(TASK INPUTS begins)
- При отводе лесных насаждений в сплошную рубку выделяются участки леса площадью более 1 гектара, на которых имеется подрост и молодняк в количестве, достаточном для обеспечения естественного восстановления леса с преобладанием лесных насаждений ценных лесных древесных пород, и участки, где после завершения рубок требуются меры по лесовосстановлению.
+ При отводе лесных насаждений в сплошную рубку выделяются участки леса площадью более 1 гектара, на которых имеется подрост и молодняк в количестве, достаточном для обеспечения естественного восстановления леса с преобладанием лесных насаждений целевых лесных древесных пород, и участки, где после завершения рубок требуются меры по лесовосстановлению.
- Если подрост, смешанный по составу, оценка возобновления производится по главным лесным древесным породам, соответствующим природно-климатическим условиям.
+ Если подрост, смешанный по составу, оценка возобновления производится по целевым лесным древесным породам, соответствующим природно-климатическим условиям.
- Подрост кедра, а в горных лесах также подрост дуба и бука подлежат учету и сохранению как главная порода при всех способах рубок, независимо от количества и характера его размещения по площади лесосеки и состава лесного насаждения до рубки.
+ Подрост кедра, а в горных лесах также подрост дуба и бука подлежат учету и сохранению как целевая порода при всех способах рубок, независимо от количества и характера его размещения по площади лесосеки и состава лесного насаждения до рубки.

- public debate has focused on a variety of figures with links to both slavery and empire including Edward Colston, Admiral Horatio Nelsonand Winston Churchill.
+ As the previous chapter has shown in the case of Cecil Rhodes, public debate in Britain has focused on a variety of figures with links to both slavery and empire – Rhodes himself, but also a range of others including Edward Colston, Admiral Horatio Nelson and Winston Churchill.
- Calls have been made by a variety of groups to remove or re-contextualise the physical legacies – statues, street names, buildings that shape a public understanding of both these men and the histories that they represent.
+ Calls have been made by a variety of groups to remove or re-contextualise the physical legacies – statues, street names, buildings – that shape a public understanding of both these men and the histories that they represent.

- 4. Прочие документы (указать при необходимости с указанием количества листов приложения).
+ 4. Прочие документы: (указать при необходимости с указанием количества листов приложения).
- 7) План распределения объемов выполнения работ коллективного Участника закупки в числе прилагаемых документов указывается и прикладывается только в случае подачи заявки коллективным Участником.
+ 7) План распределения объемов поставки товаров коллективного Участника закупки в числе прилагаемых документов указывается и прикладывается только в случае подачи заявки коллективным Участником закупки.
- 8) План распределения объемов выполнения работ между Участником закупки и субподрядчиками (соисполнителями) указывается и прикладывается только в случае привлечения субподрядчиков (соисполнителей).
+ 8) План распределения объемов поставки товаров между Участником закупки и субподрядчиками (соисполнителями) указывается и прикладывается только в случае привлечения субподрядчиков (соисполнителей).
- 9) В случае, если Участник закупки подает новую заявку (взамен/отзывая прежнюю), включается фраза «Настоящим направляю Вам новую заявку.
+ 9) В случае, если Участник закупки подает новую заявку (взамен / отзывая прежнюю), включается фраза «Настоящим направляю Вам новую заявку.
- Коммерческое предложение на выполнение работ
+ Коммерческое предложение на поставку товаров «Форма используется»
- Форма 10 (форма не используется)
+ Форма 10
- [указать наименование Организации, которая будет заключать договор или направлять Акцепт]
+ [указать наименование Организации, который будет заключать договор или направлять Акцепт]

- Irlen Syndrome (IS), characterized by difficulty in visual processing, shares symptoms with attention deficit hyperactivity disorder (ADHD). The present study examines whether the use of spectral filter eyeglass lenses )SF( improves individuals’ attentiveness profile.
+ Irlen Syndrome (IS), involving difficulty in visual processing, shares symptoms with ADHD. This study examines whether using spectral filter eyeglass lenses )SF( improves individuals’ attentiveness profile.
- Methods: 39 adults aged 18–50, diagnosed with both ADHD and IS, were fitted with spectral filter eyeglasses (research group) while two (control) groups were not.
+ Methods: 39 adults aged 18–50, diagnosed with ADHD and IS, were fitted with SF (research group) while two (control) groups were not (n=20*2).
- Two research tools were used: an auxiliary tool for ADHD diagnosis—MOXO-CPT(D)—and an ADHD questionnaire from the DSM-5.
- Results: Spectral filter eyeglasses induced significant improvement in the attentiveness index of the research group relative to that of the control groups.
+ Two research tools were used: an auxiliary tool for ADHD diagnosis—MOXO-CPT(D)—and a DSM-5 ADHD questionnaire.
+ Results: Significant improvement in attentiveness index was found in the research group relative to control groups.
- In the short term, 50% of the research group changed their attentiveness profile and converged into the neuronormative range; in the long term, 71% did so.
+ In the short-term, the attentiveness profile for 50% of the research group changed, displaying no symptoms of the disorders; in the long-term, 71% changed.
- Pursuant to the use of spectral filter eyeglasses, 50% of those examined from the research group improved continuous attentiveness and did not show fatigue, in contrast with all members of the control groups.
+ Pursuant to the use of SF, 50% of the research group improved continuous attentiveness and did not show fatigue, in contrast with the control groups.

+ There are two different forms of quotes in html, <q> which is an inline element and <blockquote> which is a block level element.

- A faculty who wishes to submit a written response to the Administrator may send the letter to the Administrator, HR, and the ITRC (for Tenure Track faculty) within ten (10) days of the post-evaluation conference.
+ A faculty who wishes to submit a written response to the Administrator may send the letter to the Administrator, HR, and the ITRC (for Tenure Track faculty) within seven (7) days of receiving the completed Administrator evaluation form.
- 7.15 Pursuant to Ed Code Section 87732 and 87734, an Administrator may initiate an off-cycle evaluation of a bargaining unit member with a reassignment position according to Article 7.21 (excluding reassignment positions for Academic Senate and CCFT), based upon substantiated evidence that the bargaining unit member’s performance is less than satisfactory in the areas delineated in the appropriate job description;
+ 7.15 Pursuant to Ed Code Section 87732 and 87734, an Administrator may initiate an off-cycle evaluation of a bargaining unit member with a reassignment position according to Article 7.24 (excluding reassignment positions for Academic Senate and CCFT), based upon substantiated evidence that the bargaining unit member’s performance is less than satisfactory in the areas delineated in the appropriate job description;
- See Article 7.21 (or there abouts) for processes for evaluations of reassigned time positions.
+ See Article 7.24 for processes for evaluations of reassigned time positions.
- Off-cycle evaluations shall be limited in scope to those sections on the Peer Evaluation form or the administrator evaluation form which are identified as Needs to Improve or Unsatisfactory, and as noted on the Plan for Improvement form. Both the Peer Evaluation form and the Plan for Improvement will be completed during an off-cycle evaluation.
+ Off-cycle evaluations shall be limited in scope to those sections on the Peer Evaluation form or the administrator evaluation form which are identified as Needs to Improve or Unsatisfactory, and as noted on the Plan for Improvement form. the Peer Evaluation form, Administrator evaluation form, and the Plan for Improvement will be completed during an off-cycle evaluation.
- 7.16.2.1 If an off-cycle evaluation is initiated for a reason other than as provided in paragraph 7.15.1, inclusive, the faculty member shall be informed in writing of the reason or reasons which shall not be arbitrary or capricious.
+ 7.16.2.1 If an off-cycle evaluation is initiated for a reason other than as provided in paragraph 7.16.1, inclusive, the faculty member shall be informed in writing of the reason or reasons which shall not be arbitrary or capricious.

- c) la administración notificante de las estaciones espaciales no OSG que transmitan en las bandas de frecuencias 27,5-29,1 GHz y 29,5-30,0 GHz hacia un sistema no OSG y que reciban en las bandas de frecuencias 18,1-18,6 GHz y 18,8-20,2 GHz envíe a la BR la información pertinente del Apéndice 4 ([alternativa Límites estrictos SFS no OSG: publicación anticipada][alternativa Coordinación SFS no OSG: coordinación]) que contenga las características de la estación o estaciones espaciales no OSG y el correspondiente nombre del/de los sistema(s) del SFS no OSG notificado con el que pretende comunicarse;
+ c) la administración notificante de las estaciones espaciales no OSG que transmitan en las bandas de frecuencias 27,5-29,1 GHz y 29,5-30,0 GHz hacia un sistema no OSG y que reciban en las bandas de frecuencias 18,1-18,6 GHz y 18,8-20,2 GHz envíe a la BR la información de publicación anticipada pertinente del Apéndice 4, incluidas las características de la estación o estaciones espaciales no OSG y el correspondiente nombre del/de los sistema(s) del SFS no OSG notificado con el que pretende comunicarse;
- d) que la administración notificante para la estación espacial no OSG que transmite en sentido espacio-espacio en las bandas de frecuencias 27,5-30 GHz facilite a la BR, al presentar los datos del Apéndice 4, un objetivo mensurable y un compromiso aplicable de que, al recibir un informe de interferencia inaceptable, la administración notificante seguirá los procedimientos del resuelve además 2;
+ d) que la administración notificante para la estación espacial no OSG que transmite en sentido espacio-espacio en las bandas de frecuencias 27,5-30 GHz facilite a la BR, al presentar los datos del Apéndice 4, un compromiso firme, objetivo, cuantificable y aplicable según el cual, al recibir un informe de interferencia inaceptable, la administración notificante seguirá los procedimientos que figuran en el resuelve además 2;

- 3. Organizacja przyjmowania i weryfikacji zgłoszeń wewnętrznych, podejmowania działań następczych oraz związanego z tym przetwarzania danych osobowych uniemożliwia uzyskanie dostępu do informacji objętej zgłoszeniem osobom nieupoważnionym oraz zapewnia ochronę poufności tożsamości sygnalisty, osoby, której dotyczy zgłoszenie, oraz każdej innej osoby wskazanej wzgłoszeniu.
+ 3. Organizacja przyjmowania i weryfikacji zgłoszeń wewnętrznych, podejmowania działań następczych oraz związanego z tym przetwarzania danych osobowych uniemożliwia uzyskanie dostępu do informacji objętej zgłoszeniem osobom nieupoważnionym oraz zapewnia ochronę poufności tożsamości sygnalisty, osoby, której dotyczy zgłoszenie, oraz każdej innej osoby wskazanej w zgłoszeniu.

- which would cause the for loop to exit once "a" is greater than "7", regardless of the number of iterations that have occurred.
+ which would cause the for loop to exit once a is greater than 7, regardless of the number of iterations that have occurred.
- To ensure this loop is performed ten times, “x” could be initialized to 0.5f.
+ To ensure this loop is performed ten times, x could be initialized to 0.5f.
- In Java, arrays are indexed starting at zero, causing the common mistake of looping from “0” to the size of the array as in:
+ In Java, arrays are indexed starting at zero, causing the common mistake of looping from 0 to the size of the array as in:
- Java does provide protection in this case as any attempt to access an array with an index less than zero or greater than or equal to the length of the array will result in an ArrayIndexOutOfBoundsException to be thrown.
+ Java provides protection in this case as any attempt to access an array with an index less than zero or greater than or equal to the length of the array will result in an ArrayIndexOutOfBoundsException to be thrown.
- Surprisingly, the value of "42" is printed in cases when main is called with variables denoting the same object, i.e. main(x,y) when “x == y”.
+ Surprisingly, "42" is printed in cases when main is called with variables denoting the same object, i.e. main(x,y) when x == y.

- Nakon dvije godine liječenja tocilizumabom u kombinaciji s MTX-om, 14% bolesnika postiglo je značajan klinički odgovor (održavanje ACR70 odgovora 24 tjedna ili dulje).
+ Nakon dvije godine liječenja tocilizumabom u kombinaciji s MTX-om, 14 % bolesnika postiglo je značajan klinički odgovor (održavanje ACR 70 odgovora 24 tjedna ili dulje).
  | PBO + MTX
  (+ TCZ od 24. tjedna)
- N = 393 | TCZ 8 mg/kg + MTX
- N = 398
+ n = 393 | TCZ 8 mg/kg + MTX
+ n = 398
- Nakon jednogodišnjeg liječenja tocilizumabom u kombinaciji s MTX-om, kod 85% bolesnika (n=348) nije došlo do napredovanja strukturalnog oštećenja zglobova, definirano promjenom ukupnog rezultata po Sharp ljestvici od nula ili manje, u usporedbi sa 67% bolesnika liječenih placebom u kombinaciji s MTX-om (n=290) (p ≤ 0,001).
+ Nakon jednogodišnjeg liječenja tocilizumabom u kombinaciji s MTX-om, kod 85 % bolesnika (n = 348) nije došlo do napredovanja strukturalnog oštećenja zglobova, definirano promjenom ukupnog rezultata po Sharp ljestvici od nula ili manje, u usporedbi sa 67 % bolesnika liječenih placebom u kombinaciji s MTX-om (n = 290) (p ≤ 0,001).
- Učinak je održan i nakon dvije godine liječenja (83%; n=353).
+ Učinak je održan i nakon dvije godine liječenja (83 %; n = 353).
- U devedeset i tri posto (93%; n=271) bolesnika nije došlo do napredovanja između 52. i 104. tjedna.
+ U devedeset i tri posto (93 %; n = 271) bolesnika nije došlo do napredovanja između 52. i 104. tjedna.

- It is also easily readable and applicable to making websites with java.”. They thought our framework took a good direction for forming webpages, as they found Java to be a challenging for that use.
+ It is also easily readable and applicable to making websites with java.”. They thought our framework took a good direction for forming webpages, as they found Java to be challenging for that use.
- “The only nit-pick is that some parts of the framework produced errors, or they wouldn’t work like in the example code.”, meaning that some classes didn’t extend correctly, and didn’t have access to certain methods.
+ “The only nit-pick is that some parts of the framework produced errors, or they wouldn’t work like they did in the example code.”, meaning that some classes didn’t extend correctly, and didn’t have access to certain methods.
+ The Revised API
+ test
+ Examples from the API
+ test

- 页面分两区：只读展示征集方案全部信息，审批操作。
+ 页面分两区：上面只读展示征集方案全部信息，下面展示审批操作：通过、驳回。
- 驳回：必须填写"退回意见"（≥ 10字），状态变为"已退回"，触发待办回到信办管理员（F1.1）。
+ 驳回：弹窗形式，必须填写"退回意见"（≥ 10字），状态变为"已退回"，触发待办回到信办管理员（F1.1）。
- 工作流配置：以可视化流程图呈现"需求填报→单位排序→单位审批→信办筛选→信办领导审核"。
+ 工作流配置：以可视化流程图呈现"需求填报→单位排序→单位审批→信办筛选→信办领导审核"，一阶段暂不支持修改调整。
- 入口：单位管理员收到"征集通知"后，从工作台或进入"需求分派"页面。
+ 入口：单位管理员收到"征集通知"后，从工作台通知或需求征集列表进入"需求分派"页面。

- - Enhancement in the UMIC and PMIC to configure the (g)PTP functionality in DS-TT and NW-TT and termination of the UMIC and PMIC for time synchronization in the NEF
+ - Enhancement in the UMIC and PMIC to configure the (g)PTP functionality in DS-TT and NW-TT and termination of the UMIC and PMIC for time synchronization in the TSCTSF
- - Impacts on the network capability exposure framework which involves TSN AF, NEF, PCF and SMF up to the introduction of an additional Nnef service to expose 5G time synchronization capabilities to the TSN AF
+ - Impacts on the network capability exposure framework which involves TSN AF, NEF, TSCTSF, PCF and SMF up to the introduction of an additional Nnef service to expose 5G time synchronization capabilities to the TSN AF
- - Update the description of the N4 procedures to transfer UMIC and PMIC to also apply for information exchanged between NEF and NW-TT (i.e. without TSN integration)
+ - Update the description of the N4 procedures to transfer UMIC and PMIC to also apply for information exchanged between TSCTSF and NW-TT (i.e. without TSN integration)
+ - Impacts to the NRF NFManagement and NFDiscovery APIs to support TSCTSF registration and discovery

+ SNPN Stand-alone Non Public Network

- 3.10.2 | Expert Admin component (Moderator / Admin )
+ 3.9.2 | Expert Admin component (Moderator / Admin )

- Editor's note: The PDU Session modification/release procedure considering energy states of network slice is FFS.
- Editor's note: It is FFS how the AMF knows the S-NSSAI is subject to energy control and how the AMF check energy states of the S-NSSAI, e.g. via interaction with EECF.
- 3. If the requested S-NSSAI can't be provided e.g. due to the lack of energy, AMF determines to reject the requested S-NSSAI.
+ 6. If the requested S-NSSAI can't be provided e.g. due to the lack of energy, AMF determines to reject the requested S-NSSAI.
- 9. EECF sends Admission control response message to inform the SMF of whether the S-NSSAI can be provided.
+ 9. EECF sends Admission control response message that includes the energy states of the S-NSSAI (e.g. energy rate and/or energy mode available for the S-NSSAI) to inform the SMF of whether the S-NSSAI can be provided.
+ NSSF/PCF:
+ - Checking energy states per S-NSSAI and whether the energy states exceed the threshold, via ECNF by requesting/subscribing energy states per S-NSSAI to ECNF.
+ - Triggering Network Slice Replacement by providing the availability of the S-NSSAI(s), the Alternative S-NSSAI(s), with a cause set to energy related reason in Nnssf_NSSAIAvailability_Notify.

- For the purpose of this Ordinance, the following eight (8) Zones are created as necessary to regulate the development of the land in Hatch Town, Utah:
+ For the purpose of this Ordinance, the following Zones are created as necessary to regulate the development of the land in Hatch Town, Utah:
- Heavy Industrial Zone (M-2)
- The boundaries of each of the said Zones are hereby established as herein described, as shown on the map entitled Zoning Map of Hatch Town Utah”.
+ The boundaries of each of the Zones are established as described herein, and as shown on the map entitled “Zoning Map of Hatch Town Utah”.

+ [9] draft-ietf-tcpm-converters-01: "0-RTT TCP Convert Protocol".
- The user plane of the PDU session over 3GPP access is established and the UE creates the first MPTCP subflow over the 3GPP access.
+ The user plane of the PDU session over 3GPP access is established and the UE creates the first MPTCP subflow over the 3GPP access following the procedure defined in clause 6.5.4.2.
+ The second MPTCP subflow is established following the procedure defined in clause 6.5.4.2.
(TASK INPUTS ends)
ASSIGNMENT >> Read the listing. Report every line that includes the word "договор".

YOUR RESPONSE >>
- [указать наименование Организации, которая будет заключать договор или направлять Акцепт]
+ [указать наименование Организации, который будет заключать договор или направлять Акцепт]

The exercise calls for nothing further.